I’ve got Liz to look after the Triumph GT6. She’s putting her heart on hold for me until I get released. Let’s hope we work out. If the judge who reads the report decides to sentence me to local time, I’ll end up in a fire camp or road camp in San Diego County. If it’s to the big house, I don’t know where it will be, maybe Devil’s Island, which I hear we lease from the French. She’s promised to visit me either way.

My only other visitor is Jim, my childhood friend. He’s the kind of guy you can count on, and he doesn’t judge. Seriously, if this guy had ever been into judging me, I’d be in jail for a life sentence by now. 


He’s the closest thing to a brother I’ve got. Seen me through thick and thin. Liz worked for him at the Tux Shop in Hillcrest, and that’s where we met. Oh Jeez, what a guy. We go way back. 

When the non-touchy-feely visits are over, it’s back to the barbed-wire and bricks.

Life behind bars is so regular and boring that any small amusement draws a rabid crowd. One day I was on my way down a stairwell when a couple of dudes on the bottom floor were circling each other, one with a broken glass bottle of Tang in his hand. This Jail-bird could see the whole thing from his perch.

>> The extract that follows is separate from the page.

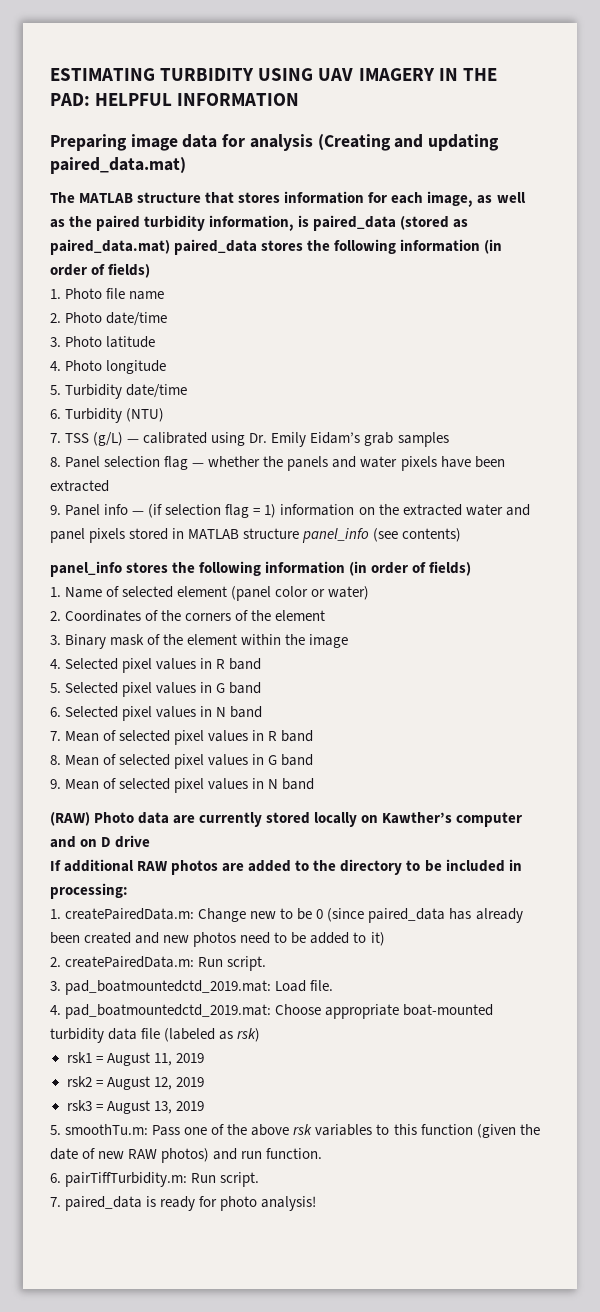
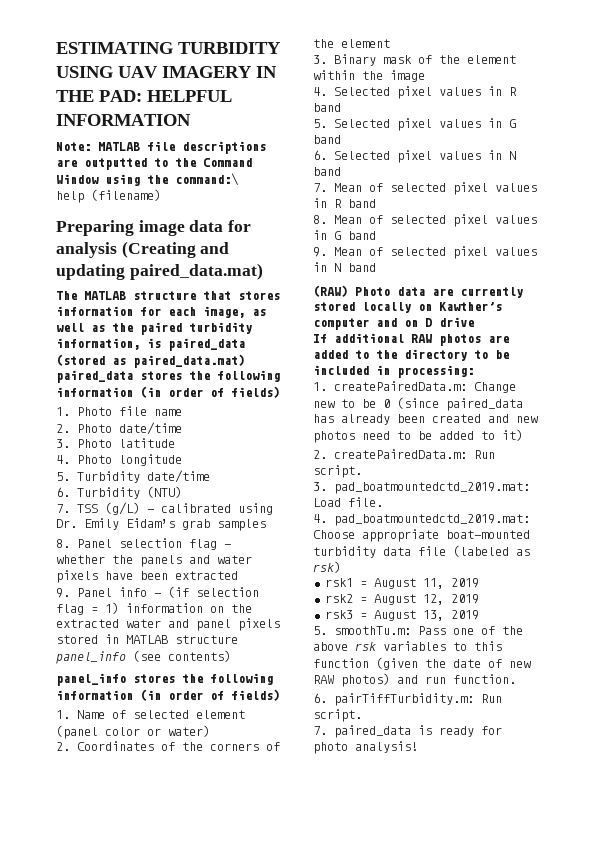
(300, 99) none -> [56,141,266,154] [56,158,252,170] [56,173,239,186] [56,189,161,203] // Note: MATLAB file descriptions are outputted to the Command Window using the command:\ // help (filename)

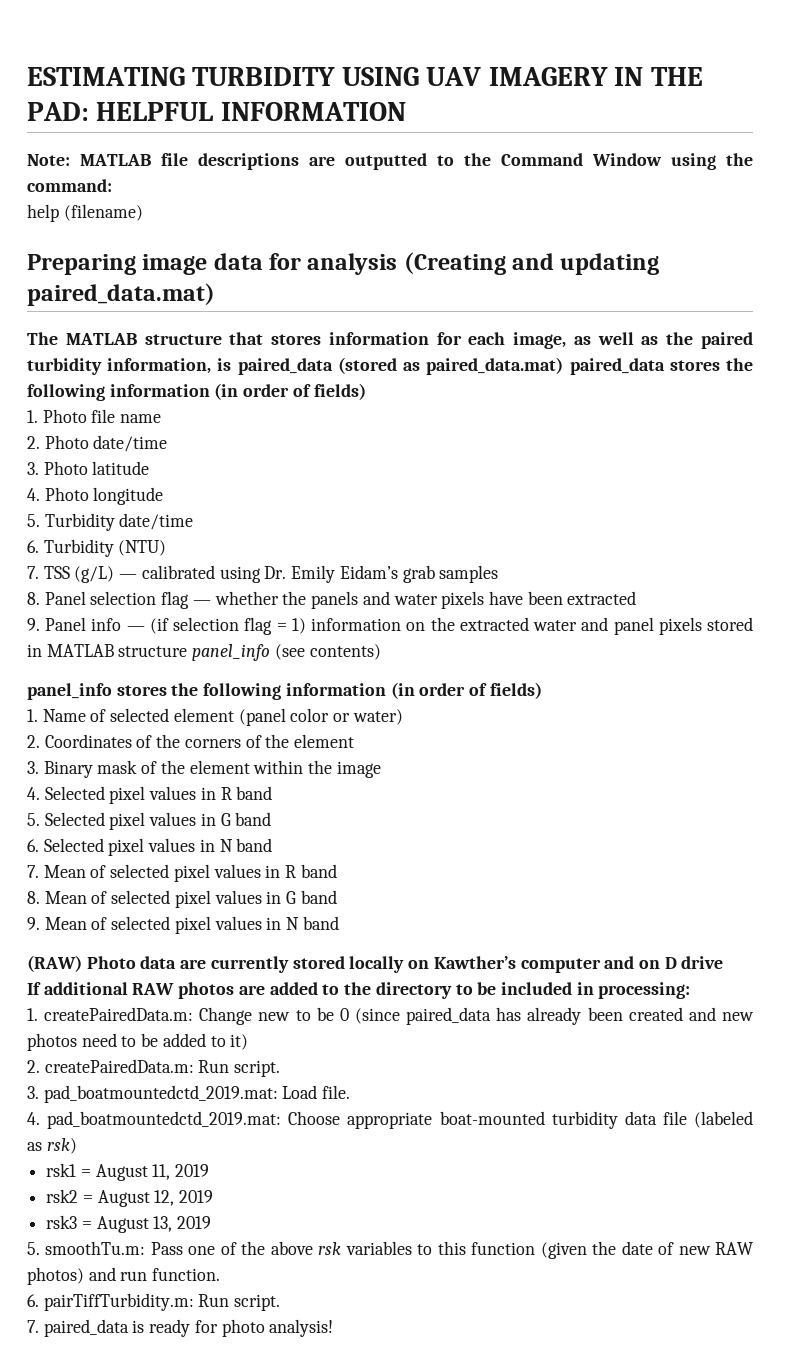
[175,173,239,186] command:\ -> [27,179,112,192] command:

Remember that orange-flavored excuse for Orange juice named Tang? Remember the TV told us the astronauts used it? Was that true? Did we believe that **** only because the TV told us so? I believe we did.

A crowd formed and screamed for blood. When I got to the bottom I gave them room, walked on by and didn’t look back. I didn’t even find bother to find out the results. I’ve never been one to encourage violence, especially in a place where it was already so endemic.


Later that afternoon, I got a letter from Bill the Tree Trimmer.

Bill, turned out years later, was a cross-dresser. To me he always seemed so macho! Drove race cars on dirt tracks in Mexico, leaving the rest of the crowd in the dust. At first he lived on Texas St in a converted garage for 60 bucks a month, came into Dad’s Shell station for gas. Near the end he lived at the Palms Hotel downtown and worked as a bank guard.

Talked to a cop who interviewed me after they found him dead of a heart attack in his room at the Palms.

“Did he have anyone close to him? Any relatives?”

“Not that I know of.”

“We found women’s clothes in his dresser drawer.”

“He may have mentioned a girl’s name a few weeks ago, maybe they were hers.”

He shook his head. “They were his.”

I raised my eyebrows.

The guy loved baseball and had a New Jersey accent. He never made a move in my direction. He was a 10 years or so older than me, drove a Mustang, and trimmed trees for a living. Had a pair of strap-on spike climbing spurs in the closet, and was in the Navy just before Viet Nam. Smoked frigggen Malborows, like Kristina, both of my parents, and most of the known world.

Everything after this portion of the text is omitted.